Avez-vous l'impression de déranger?
Oui, je crois que le mot est faible...

A cet effet, vous reprochez aux médias de cautionner la triche dans votre avant-propos...
Oui, bien sûr. Le problème, c'est le mariage des médias et du sport. C'est compliqué pour eux, parce que d'un côté, ils vivent des exploits des sportifs et de leurs interviews, et de l'autre, il faudrait qu'ils parlent des choses déplaisantes. A partir de là, ils risquent de perdre leurs entrées dans les vestiaires ou leurs accréditations... Il y a certains sports où c'est verrouillé. En Formule 1, si vous écrivez un truc de travers, vous n'avez plus d'accréditations. 

"Insensé qu'une fédération dirige la lutte antidopage"

Pensez-vous que les médias manquent de courage?
Oui, je pense, dans l'ensemble. Il y en a quand même certains qui font leur boulot, mais ils ne sont pas nombreux. C'est la même problématique que pour le dopage dans le sport: comment un organisme peut-il désaccréditer un journaliste? Il faudrait un organisme indépendant qui intervienne pour ce genre de manoeuvres. Parce que si la Fifa peut donner des affectations à qui elle veut, comment voulez-vous que les journaux fonctionnent correctement?
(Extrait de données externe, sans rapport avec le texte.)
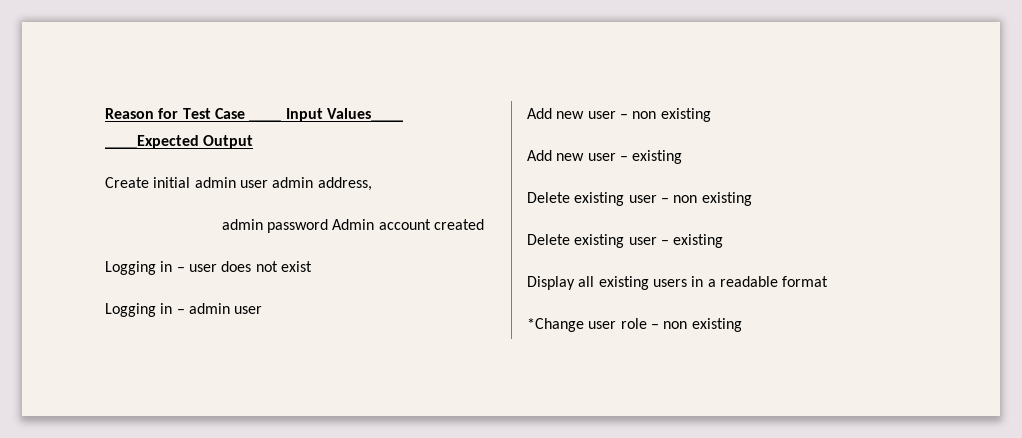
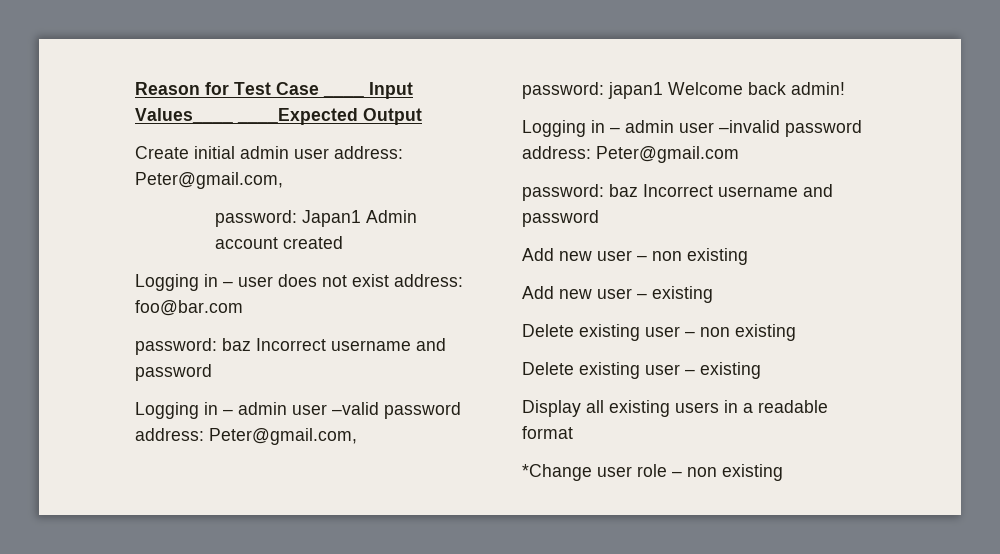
- Create initial admin user admin address,
- admin password Admin account created
+ Create initial admin user address: Peter@gmail.com,
+ password: Japan1 Admin account created
- Logging in – user does not exist
- Logging in – admin user
+ Logging in – user does not exist address: foo@bar.com
+ password: baz Incorrect username and password
+ Logging in – admin user –valid password address: Peter@gmail.com,
+ password: japan1 Welcome back admin!
+ Logging in – admin user –invalid password address: Peter@gmail.com
+ password: baz Incorrect username and password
Dans votre livre, vous évoquez par ailleurs le peu de contrôles effectués sur les footballeurs, par rapport au cyclisme notamment. Selon vous, est-ce que ces faibles moyens mis en place découlent d'une volonté de la Fifa de ne pas nuire au business généré par le football? 
Bien sûr. C'est pour cela qu'il est insensé qu'une fédération dirige la lutte antidopage. C'est incompatible! Ça devrait sauter aux yeux de tout le monde depuis des décennies. Ça fait 45 ans qu'il y a une lutte antidopage officielle, avec des lois, des contrôles etc... et elle est toujours aussi inefficace. 

"Pas là pour dire «Zidane, sale tricheur!»"
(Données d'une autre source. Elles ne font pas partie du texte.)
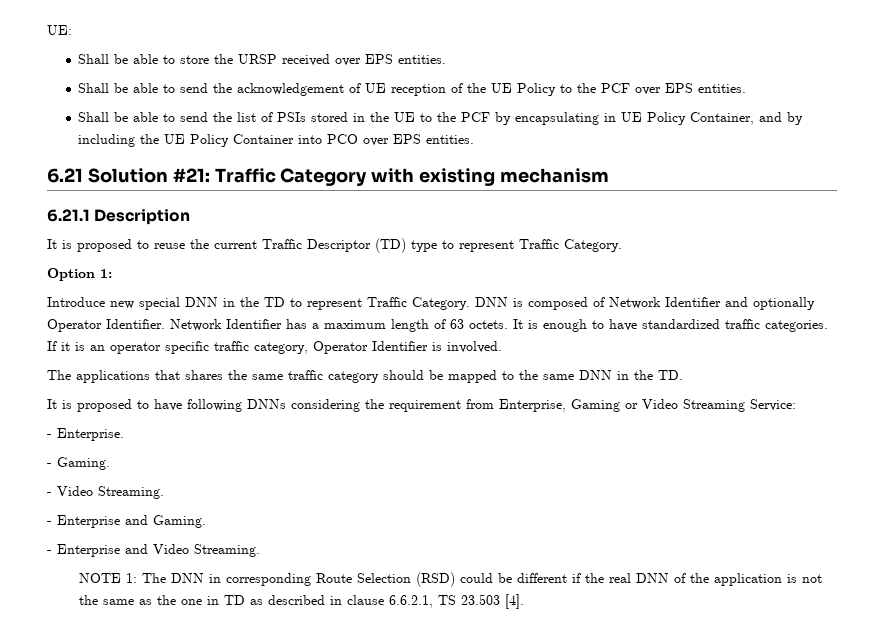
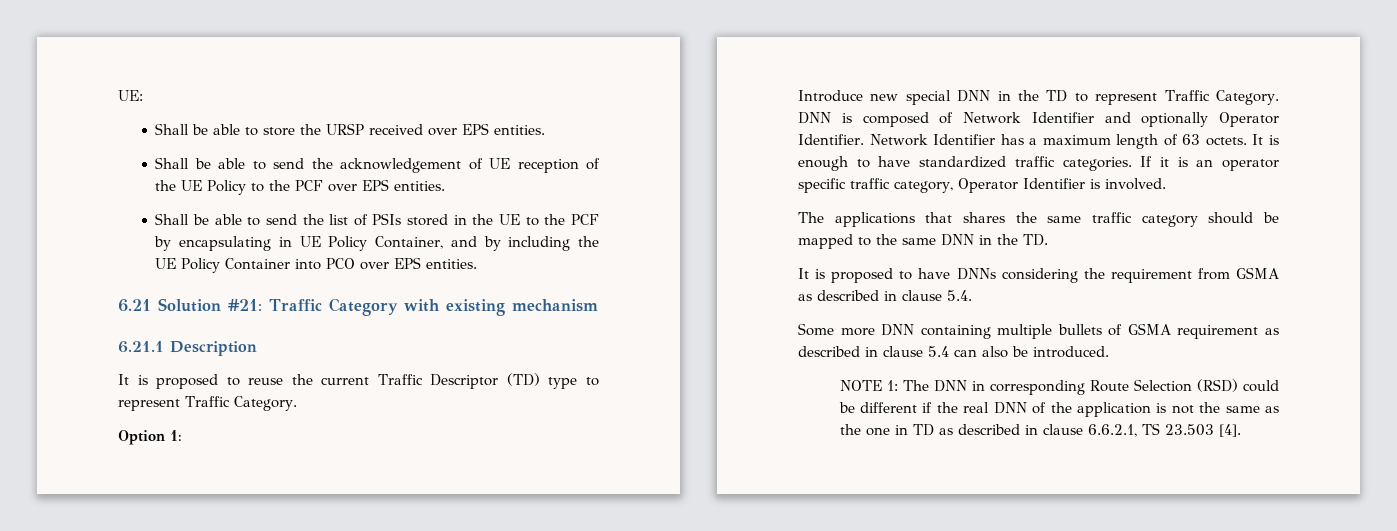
- It is proposed to have following DNNs considering the requirement from Enterprise, Gaming or Video Streaming Service:
- - Enterprise.
- - Gaming.
- - Video Streaming.
- - Enterprise and Gaming.
- - Enterprise and Video Streaming.
+ It is proposed to have DNNs considering the requirement from GSMA as described in clause 5.4.
+ Some more DNN containing multiple bullets of GSMA requirement as described in clause 5.4 can also be introduced.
Pourquoi rares sont ceux qui s'offusquent de cette inefficacité?
C'est un peu partout pareil. Prenez l'exemple du Médiator. Il faut des années avant de voir les effets néfastes d'un médicament. Dans le dopage, quand les anabolisants ont été inventés au début des années 60, la communauté scientifique les a considérés comme des vitamines! La constitution d'un avis médical sur un produit demande du temps ; mais ceux qui produisent les discours ne savent pas de quoi ils parlent, et très peu sont en mesure de décoder la désinformation. D'où le faible nombre de voix contraires.

A cet effet, votre ouvrage livre davantage une analyse des effets médicamenteux plutôt qu'une dénonciation des Zidane, Ronaldo et autres clubs comme le Barça et le Real...
Ce n'est pas Zidane en tant que tel qui m'intéresse, ce n'est pas Cannavaro, ce n'est pas Ronaldo ou un joueur en particulier pour dire "sale tricheur!". Ce n'est pas dans ma démarche. J'utilise les exemples pour poser les questions. Dans les cas de Zidane et Cannavaro, ce qui m'interpelle, ce n'est pas de savoir si l'un s'est fait ou pas une transfusion sanguine, ou si l'autre s'est fait une perfusion de Neoton. C'est de m'interroger sur l'immobilisme de la Fifa. Comment se fait-il que cette dernière n'ait pas levé le petit doigt pour demander des explications à Zidane et à Cannavaro? C'est ça qui me pose problème et devrait prioritairement interpeller les médias.

On sent aussi une vraie envie d'éclairer vos lecteurs sur les questions de santé...
Effectivement, j'essaye de dénouer les confusions. Dans tout soin de la mécanique humaine, le repos est indispensable. Malheureusement, le repos seul est inefficace et ne vous guérit que pour faire de la chaise longue. De même, le médicament sans repos est inefficace. Pourtant, dans le football, pour faire revenir un joueur plus vite sur le terrain, on le piquouse. Et là, on est dans le dopage intégral, quel que soit le produit. A partir du moment où le corps ne veut pas jouer, si vous lui donnez un antalgique afin de pouvoir jouer sans douleur, vous êtes dans le dopage. Le serment d'Hippocrate impose au praticien de prodiguer des soins aux malades ou aux blessés mais certainement pas de "soigner" la performance.